• [Description of the task]:
Write out, word for word, every line in the data below from the one containing "total: 398.00 -> 438.00" to the one containing "Sifam Sl-20 0", both of them included.
***
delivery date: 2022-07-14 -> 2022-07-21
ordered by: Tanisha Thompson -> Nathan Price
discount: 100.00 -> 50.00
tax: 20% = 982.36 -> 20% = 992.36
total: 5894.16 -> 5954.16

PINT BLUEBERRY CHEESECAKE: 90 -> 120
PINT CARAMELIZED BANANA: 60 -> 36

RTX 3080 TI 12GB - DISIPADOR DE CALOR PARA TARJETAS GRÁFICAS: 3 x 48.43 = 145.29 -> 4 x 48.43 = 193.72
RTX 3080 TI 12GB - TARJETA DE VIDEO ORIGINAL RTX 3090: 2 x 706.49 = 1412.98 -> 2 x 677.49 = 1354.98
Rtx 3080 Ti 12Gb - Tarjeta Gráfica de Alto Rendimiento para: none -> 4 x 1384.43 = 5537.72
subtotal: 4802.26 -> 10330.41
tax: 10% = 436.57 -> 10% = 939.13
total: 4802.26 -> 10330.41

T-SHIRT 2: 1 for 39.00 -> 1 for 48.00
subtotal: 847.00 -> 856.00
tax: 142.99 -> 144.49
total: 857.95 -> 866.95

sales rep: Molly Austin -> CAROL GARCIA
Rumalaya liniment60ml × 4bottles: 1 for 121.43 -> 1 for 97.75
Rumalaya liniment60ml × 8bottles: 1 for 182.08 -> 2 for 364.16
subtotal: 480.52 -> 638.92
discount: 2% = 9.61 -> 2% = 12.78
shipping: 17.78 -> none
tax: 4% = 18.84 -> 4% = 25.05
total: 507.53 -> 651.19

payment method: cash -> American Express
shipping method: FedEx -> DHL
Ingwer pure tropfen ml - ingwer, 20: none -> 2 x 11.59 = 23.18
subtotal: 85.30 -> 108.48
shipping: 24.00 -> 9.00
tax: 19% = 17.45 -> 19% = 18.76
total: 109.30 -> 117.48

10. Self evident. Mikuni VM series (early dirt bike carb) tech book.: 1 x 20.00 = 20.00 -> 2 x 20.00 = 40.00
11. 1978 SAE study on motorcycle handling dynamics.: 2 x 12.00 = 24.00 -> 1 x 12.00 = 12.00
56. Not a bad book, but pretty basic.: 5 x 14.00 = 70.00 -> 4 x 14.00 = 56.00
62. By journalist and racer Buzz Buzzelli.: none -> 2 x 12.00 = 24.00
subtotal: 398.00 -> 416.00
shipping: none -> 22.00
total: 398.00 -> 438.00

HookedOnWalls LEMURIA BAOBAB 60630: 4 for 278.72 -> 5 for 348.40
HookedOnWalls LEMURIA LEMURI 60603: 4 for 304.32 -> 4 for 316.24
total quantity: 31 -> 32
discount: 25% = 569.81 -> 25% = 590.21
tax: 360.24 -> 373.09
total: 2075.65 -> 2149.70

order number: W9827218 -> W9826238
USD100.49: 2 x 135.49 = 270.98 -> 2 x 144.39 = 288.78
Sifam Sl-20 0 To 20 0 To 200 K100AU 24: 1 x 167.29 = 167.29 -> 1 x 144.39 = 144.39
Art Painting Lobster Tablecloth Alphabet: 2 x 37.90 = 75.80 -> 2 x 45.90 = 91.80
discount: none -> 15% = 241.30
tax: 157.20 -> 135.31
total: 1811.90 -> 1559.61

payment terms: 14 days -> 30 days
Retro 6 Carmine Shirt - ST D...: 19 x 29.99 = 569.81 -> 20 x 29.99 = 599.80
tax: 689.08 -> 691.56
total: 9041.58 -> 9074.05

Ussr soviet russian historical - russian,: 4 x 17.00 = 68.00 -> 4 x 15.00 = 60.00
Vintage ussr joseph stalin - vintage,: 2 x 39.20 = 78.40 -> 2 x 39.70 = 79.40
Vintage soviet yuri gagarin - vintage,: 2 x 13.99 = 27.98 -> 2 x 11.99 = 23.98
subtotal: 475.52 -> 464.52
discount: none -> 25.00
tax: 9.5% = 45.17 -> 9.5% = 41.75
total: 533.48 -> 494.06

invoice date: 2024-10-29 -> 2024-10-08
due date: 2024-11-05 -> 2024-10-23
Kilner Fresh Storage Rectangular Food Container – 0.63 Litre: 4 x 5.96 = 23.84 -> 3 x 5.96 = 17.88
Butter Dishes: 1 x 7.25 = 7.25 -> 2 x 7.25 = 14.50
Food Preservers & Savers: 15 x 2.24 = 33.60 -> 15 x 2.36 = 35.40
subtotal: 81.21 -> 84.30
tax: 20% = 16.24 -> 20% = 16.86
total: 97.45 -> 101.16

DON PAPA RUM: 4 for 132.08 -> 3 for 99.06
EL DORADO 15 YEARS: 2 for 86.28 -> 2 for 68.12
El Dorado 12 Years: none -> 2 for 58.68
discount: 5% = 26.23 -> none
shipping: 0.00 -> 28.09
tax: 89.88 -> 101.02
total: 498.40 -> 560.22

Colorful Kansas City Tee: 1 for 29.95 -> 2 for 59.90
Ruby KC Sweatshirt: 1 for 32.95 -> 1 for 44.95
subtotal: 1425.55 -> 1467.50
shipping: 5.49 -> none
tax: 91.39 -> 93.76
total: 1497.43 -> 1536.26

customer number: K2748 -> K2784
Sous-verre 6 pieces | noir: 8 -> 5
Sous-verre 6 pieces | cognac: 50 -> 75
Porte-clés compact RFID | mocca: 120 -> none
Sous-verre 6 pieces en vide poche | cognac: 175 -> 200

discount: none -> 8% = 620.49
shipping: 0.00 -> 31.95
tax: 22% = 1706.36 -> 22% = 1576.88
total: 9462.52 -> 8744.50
***
• [Task answer]:
total: 398.00 -> 438.00

HookedOnWalls LEMURIA BAOBAB 60630: 4 for 278.72 -> 5 for 348.40
HookedOnWalls LEMURIA LEMURI 60603: 4 for 304.32 -> 4 for 316.24
total quantity: 31 -> 32
discount: 25% = 569.81 -> 25% = 590.21
tax: 360.24 -> 373.09
total: 2075.65 -> 2149.70

order number: W9827218 -> W9826238
USD100.49: 2 x 135.49 = 270.98 -> 2 x 144.39 = 288.78
Sifam Sl-20 0 To 20 0 To 200 K100AU 24: 1 x 167.29 = 167.29 -> 1 x 144.39 = 144.39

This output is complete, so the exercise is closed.